§ **What this task involves**
Reproduce the records below in full and without edits, omitting images.

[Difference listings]
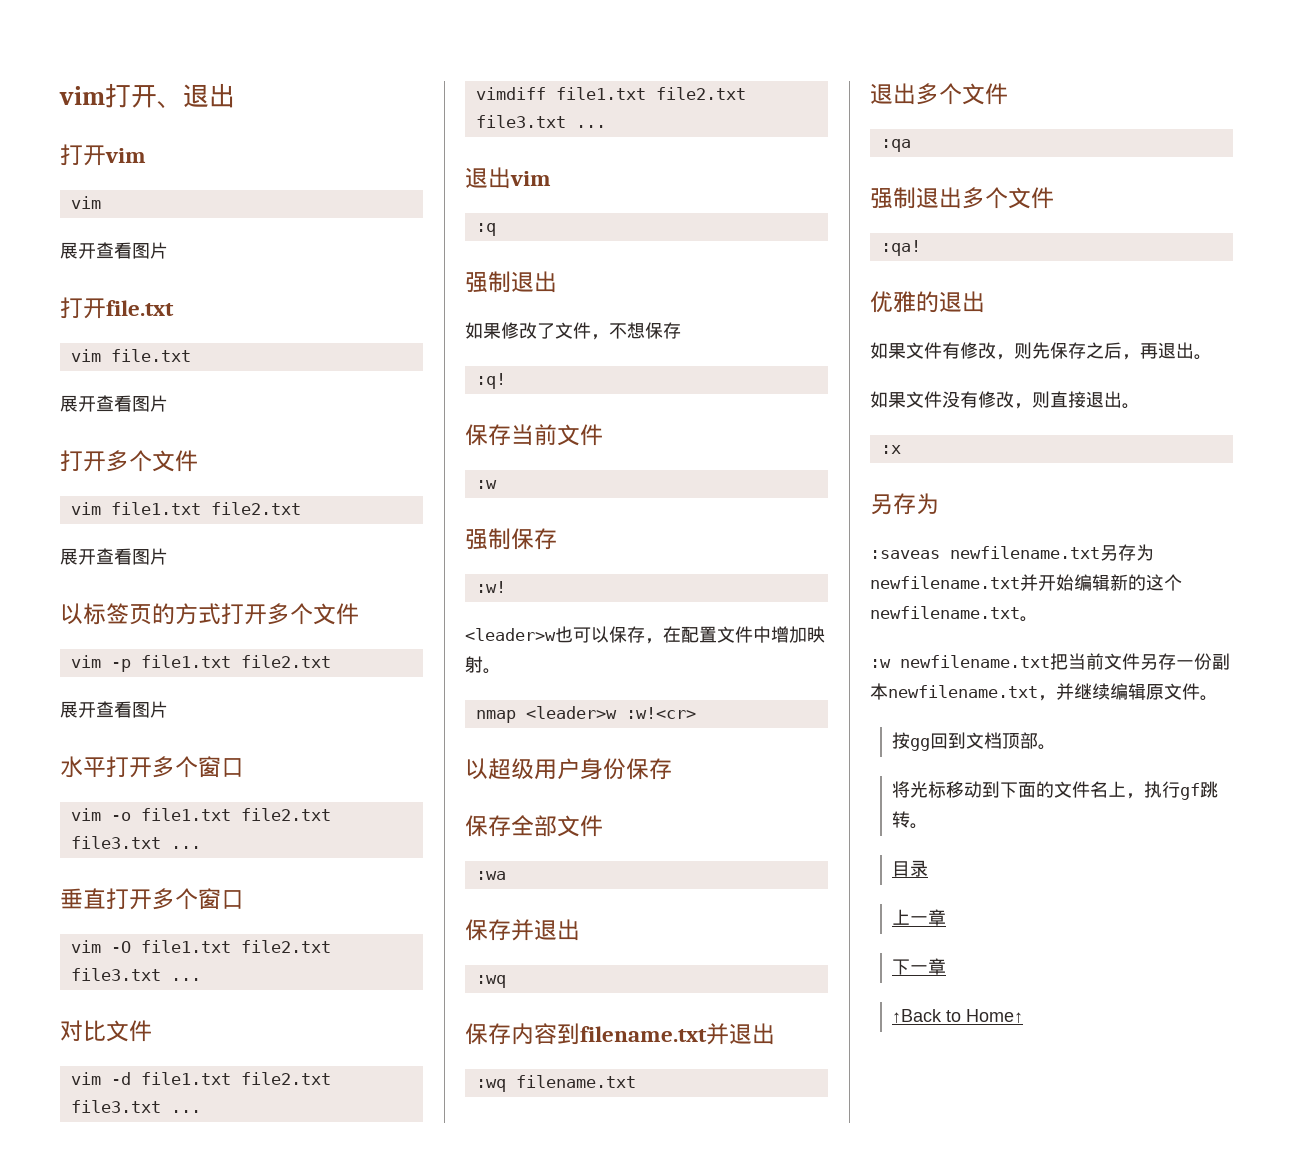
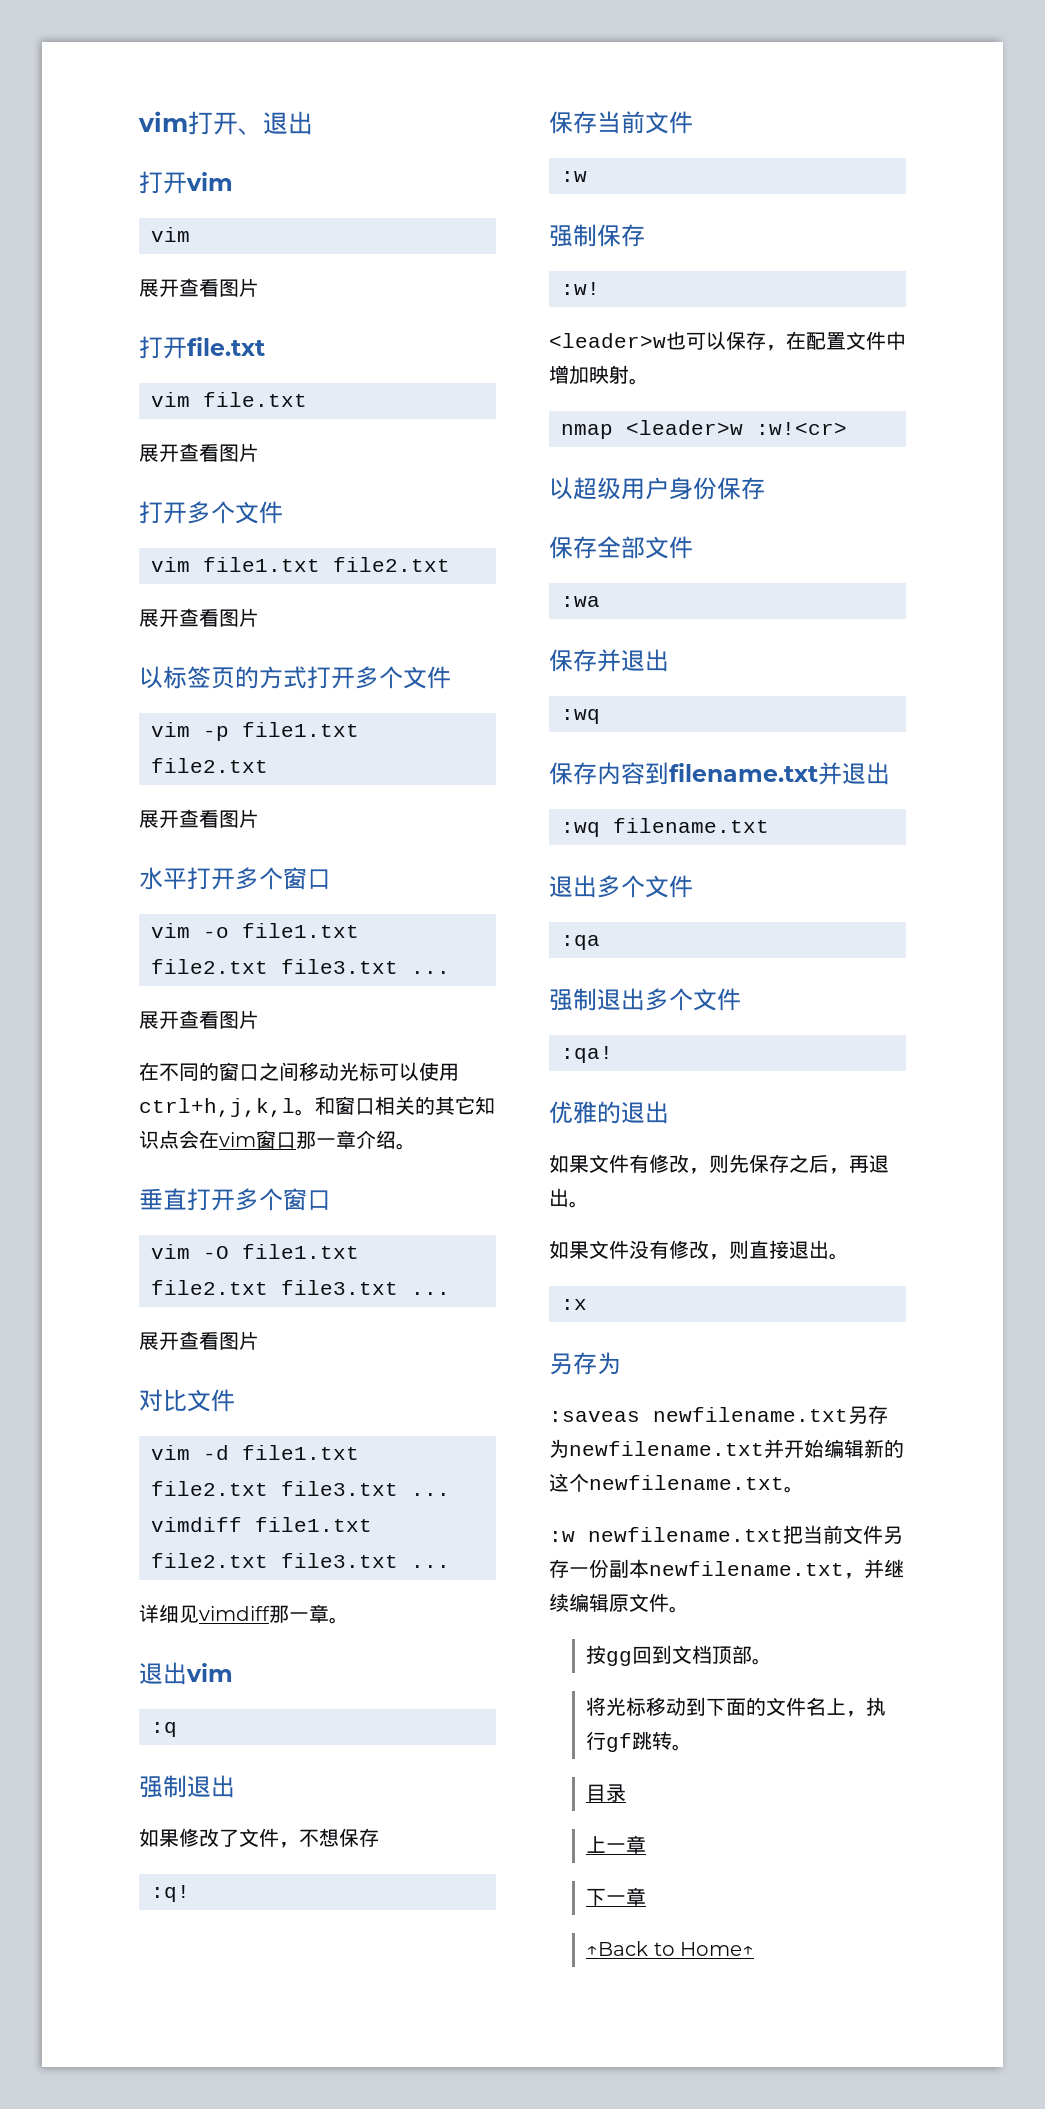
  vim -o file1.txt file2.txt file3.txt ...
+ 展开查看图片
+ 在不同的窗口之间移动光标可以使用ctrl+h,j,k,l。和窗口相关的其它知识点会在vim窗口那一章介绍。
  vim -O file1.txt file2.txt file3.txt ...
+ 展开查看图片
+ 详细见vimdiff那一章。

§ **Written reply**
  vim -o file1.txt file2.txt file3.txt ...
+ 展开查看图片
+ 在不同的窗口之间移动光标可以使用ctrl+h,j,k,l。和窗口相关的其它知识点会在vim窗口那一章介绍。
  vim -O file1.txt file2.txt file3.txt ...
+ 展开查看图片
+ 详细见vimdiff那一章。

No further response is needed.